Je monte les 3 premières côtes avec une certaine aisance. Puis c’est un peu plus difficile dans la 4e… Et arrivé au sommet, pendant que je suis heureux de lire Congratulations for Summiting HeartBreak Hill… la pancarte que tu savoures parce que tu sais qu’après c’est surtout une descente jusqu’à l'arrivée… Et bien comme une lancée de confettis pour célébrer; c’est la pluie qui commence à tomber fortement! Et je me mets à rire. Et avec le vent ça devient même froid. Et j’arrête de rire. Je la trouve moins drôle.
Je n’ai pas l’ardeur de l’an passé. Quand l’énergie diminue, je me trouve qqn dans la foule avec qui faire un contact visuel et l’énergie revient. Et elle repart quelques instants plus tard. C’est une partie très volatile de ma course. Des moments d’émotions où je me dis que je suis chanceux d’être là et j’ai la gorge nouée, des moments où j’ai envie de ralentir et des moments où j’ai envie d’accélérer pour en finir!
Mais c’est surtout la pensée de laisser venir les km et éventuellement la ligne d’arrivée qui m’habite. Moins me voir comme celui qui pousse mais plus comme celui qui est là, en train d’en profiter comme si la ligne pouvait venir vers moi pendant que je suis occupé à en profiter.
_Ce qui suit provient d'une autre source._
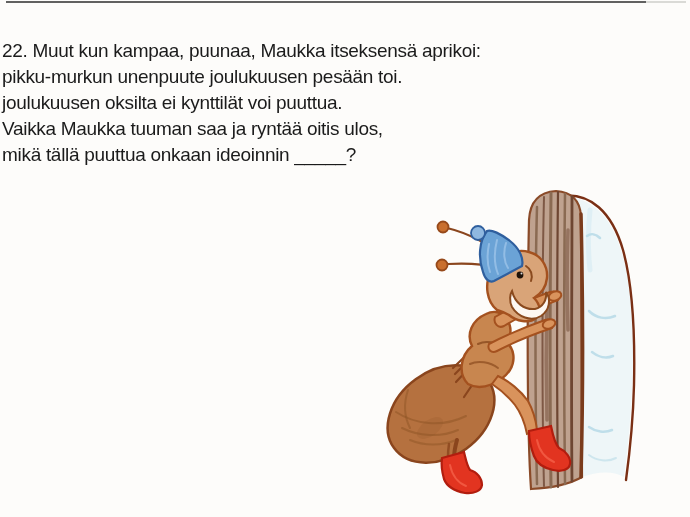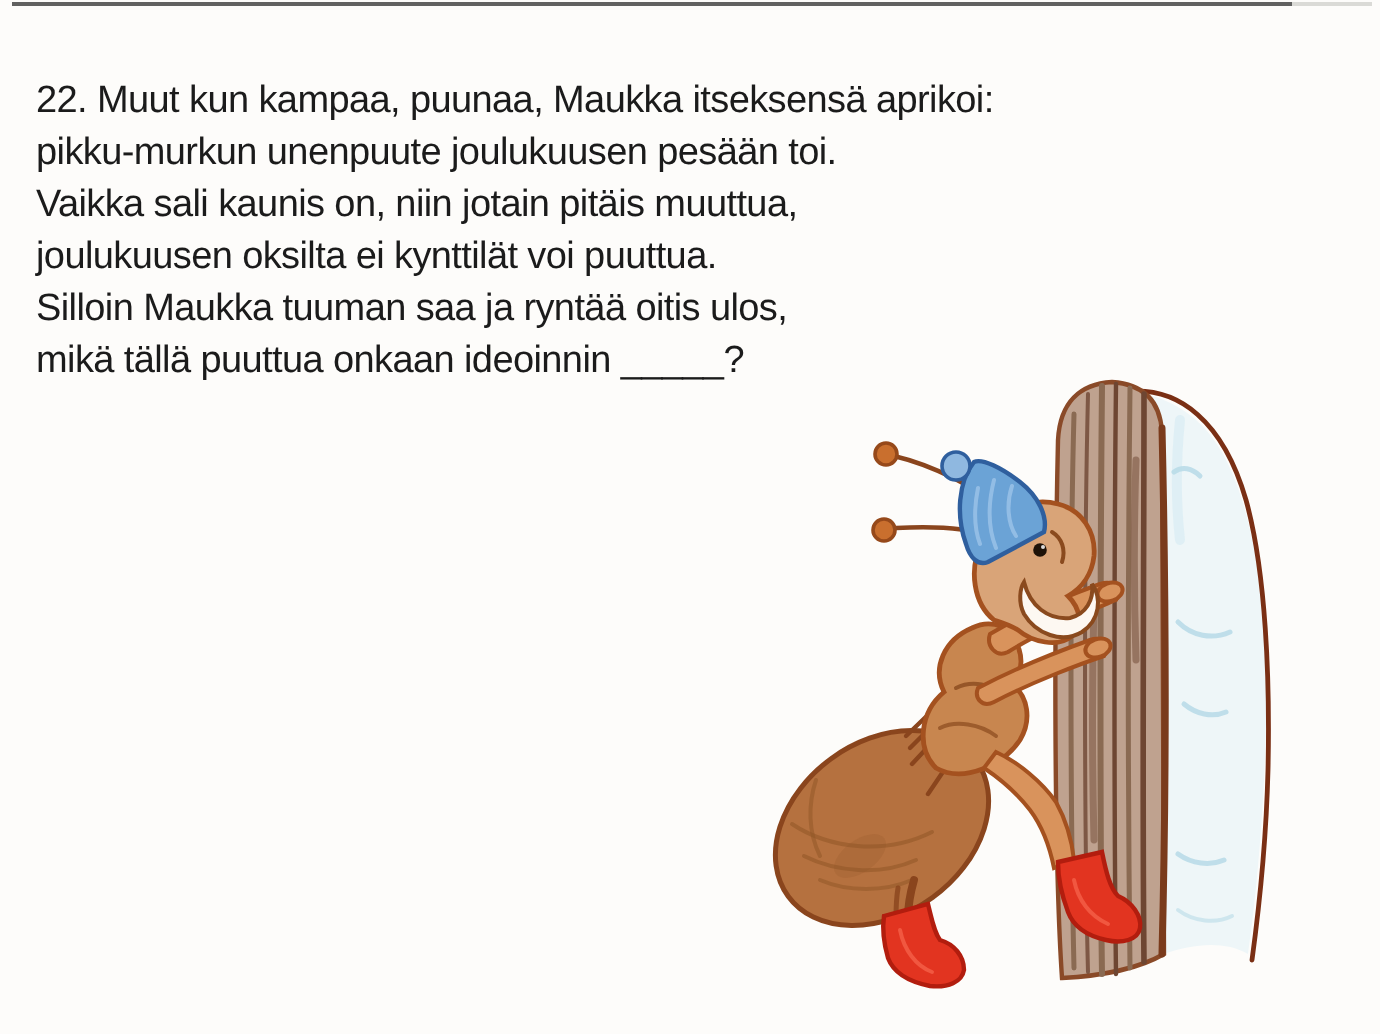--- a/index.html
+++ b/index.html
@@ -11,7 +11,7 @@
   .scan-line{position:absolute;top:1px;left:6px;width:640px;height:2px;background:var(--scan-line,#3a3a3a);opacity:.8;}
   .scan-line-tail{position:absolute;top:1px;left:646px;width:40px;height:2px;background:#bdbdb8;opacity:.55;}
   .riddle{
-    position:absolute;left:18px;top:38px;
+    position:absolute;left:2px;top:38px;
     font-size:19px;line-height:26px;letter-spacing:-0.3px;
     color:var(--text-color,#1b1b1b);
     white-space:nowrap;

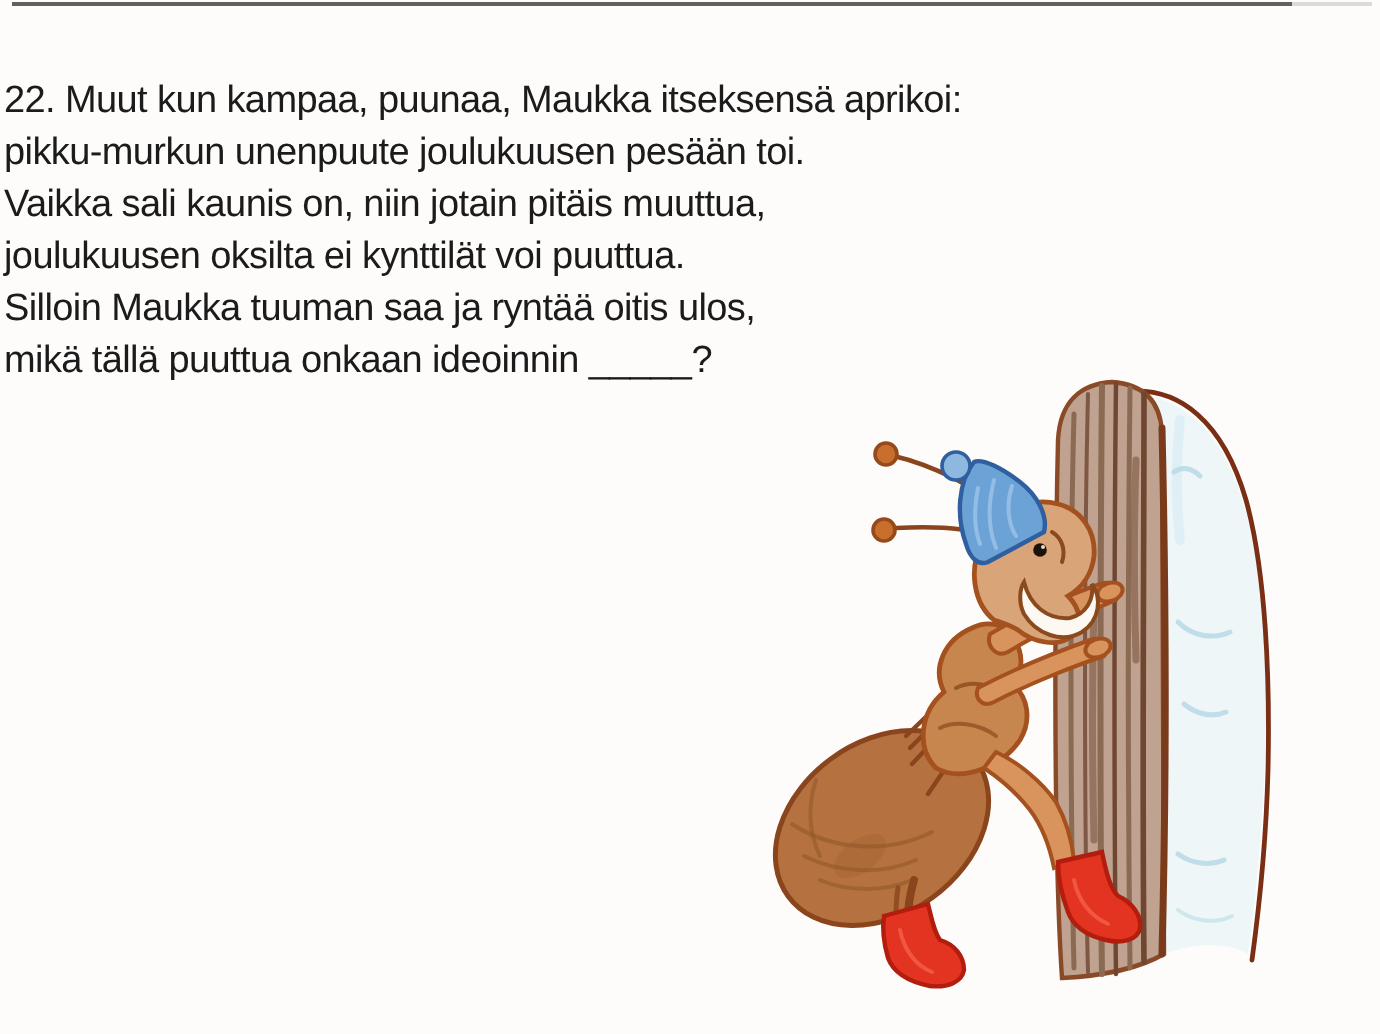--- a/index.html
+++ b/index.html
@@ -51,7 +51,6 @@
 <div class="riddle">
   <div>22. Muut kun kampaa, puunaa, Maukka itseksensä aprikoi:</div>
   <div>pikku-murkun unenpuute joulukuusen pesään toi.</div>
-  <div>Vaikka sali kaunis on, niin jotain pitäis muuttua,</div>
   <div>joulukuusen oksilta ei kynttilät voi puuttua.</div>
   <div>Silloin Maukka tuuman saa ja ryntää oitis ulos,</div>
   <div>mikä tällä puuttua onkaan ideoinnin _____?</div>

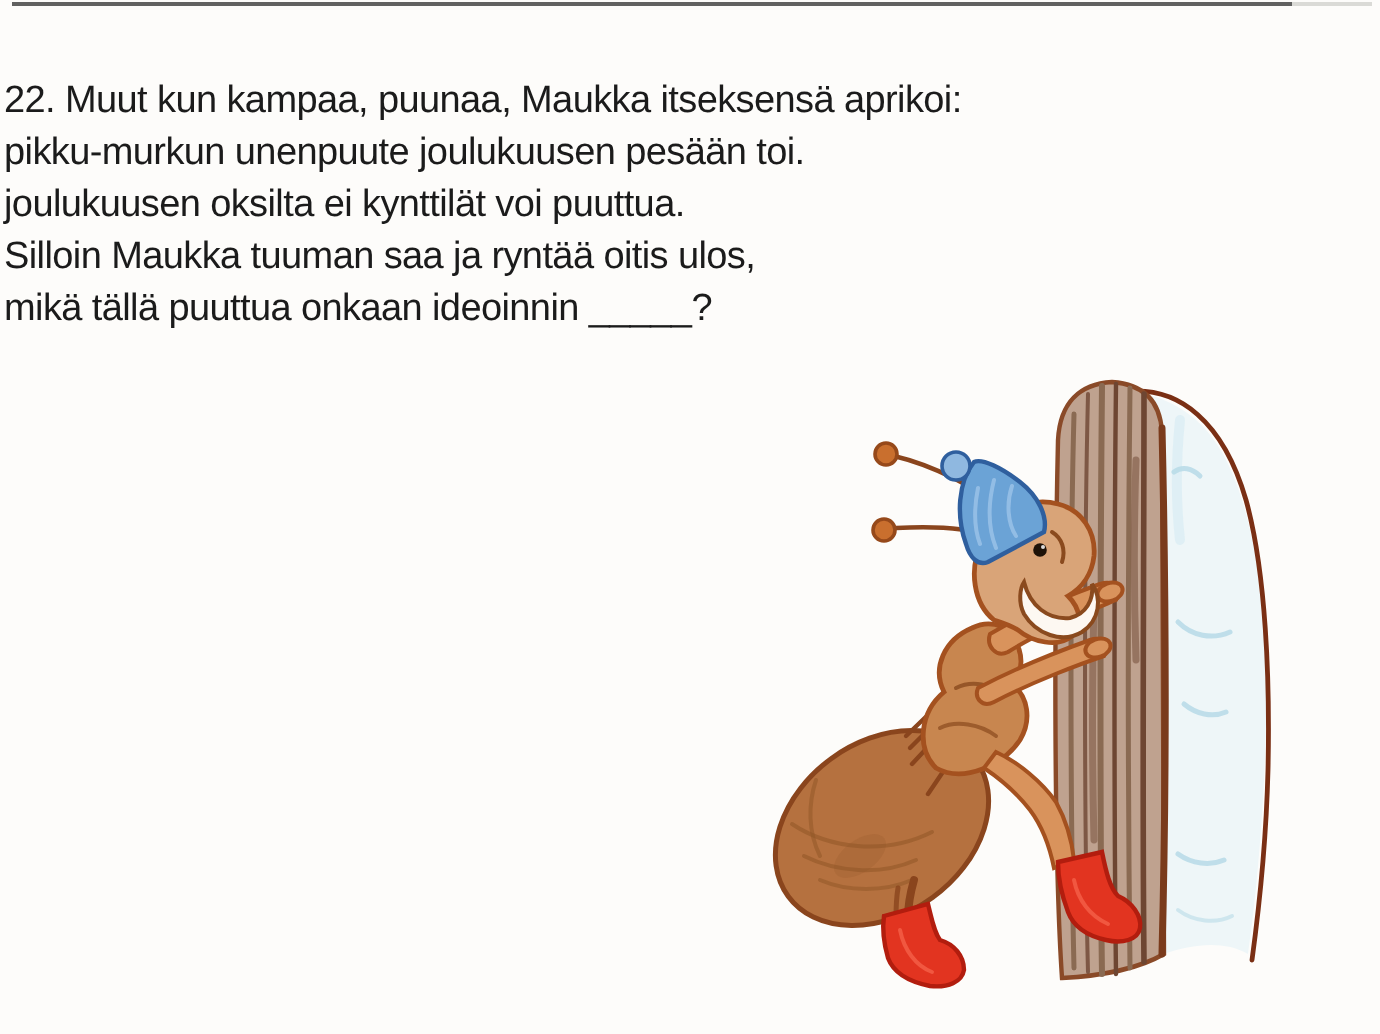--- a/index.html
+++ b/index.html
@@ -52,7 +52,7 @@
   <div>22. Muut kun kampaa, puunaa, Maukka itseksensä aprikoi:</div>
   <div>pikku-murkun unenpuute joulukuusen pesään toi.</div>
   <div>joulukuusen oksilta ei kynttilät voi puuttua.</div>
-  <div>Silloin Maukka tuuman saa ja ryntää oitis ulos,</div>
+  <div>Vaikka Maukka tuuman saa ja ryntää oitis ulos,</div>
   <div>mikä tällä puuttua onkaan ideoinnin _____?</div>
 </div>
À divers moment je me connecte avec la foule pour le pur bonheur que ça procure et aussi pour dire merci à ces gens qui sont là pour nous. J’ai entendu un supporteur crier à 4-5 km de la fin “You have won this City”. Ça décrit bien ce qui était en train de se passer dans mon ressenti. Nous sommes 30 000 qui courrons ensemble ce jour-là pour des raisons qui nous appartiennent. La ville, pour la 127e fois, est là pour nous accueillir, nous encourager, nous féliciter. Entre la défaite de Kipchoge et la victoire de celui qui court parce qu’il apprend à se choisir dans la vie, il y a 29 998 autres histoires dignes d’intérêts.
Qu’est-ce qui est possible aujourd’hui? Et, comment j’ai envie de me sentir aujourd’hui? Ce sont les deux meilleures questions à mettre ensemble selon moi peu importe le défi.
Suis très fier de moi. Je me donne finalement un A+ sur toute la ligne. Le corps a tenu le coup parce que la tête s'est bien comportée. Mon temps honorable de 3h11m04s m’assure un retour à Boston si j’en ai envie pour l’an prochain. Et le marathon a guéri mon rhume!
Merci à Dorys Langlois mon coach et aux nombreux amis de course.